Needless to say ideas without institutions in which they can be nurtured tend to fall to the margins of society. This is all the more reason to defend public and higher education and all of those public spheres where democratic ideas, values, and practices are taken seriously, and intellectual rigor becomes the norm rather than a side show. Think of the informed critical writing and interviews one can find in Truthout, Salon, Truthdig, Monthly Review Zine, “Democracy Now!”, ThomDispatch.com and a range of other online sites that refuse prescriptions and barking commands. These are the new cultural apparatuses of freedom for the 21st century and they need to be defended in the name of dangerous forms of thinking that are self-reflective, infused with democratic values, and expand the public good.
Critical thought and thinking dangerously are not just about reading texts and screen culture closely or for that matter using abstract models of language to explain the arc of history, politics, and human behavior. They are also about the frameworks we develop in terms of how we deal with power, treat one another, and develop a sense of compassion for others and the planet. I was so taken a few years ago by a similar sentiment reflected in a story that Jürgen Habermas told about being at Herbert Marcuse’s side as he was dying and being moved by Marcuse’s last few words “I know wherein our most basic value judgment are rooted–in compassion, in our sense of the suffering of others.” While it makes little sense to be trapped in a kind of ossified intellectual rigor, there is no excuse to believe that action uninformed by theory is anything but an expression of thoughtlessness.
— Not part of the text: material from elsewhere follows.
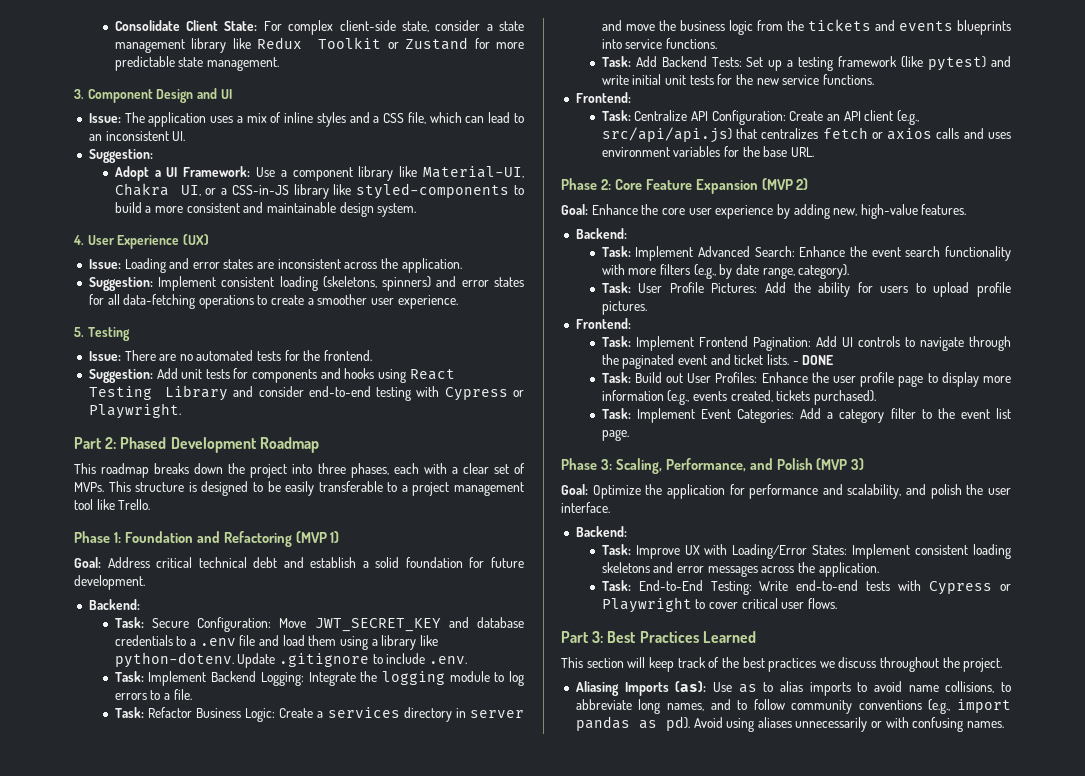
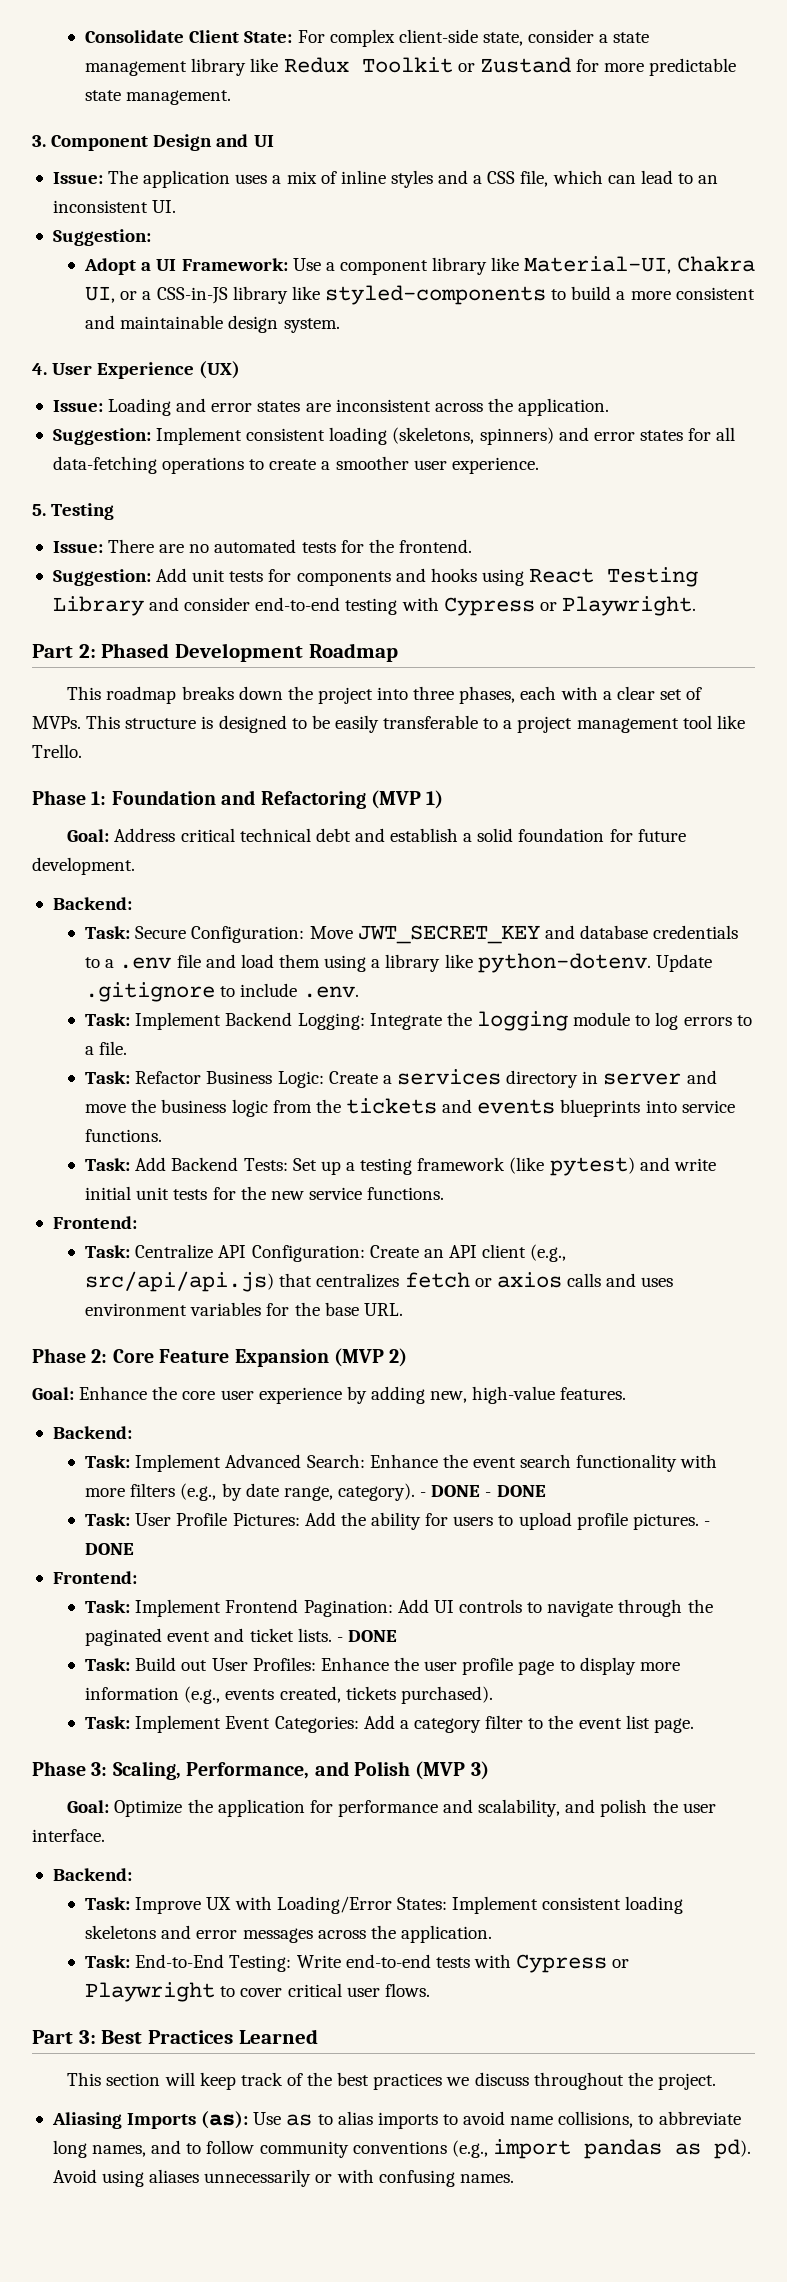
+ - DONE - DONE
- Task: User Profile Pictures: Add the ability for users to upload profile pictures.
+ Task: User Profile Pictures: Add the ability for users to upload profile pictures. - DONE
We live in an era when conservatives and the financial elite collapse public concerns into private interests, define people largely as consumers, and consider everyone potential terrorists. Moreover, the apostles of neoliberal capitalism militarize and commodify the entire society, consider youth as nothing more than a source of profit, define education as training, undermine the welfare state in favor of a warfare state, and define democracy as synonymous with the language of capital. We live in a period that the late Gil Scott-Herron once called “winter in America.” As the forces of authoritarianism sweep over every major institution in America, the time for wide-spread resistance and radical democratic change has never been so urgent. Such change will not come unless the call for political and economic change is matched by a change in subjectivity, consciousness, and the desire for a better world. This is, in part, a theoretical challenge and supports individual and collective efforts to reconfiguring those public spheres where theory can emerge and be refined into modes of critique, understanding, and collective action. As a mode of resistance, dangerous thinking is the basis for a formative and pedagogical culture of questioning and politics that takes seriously how knowledge can become central to the practice of freedom, justice, and democratic change. At a time of lowered expectations, thinking dangerously raises the bar and points to making the impossible, once again, all the more possible.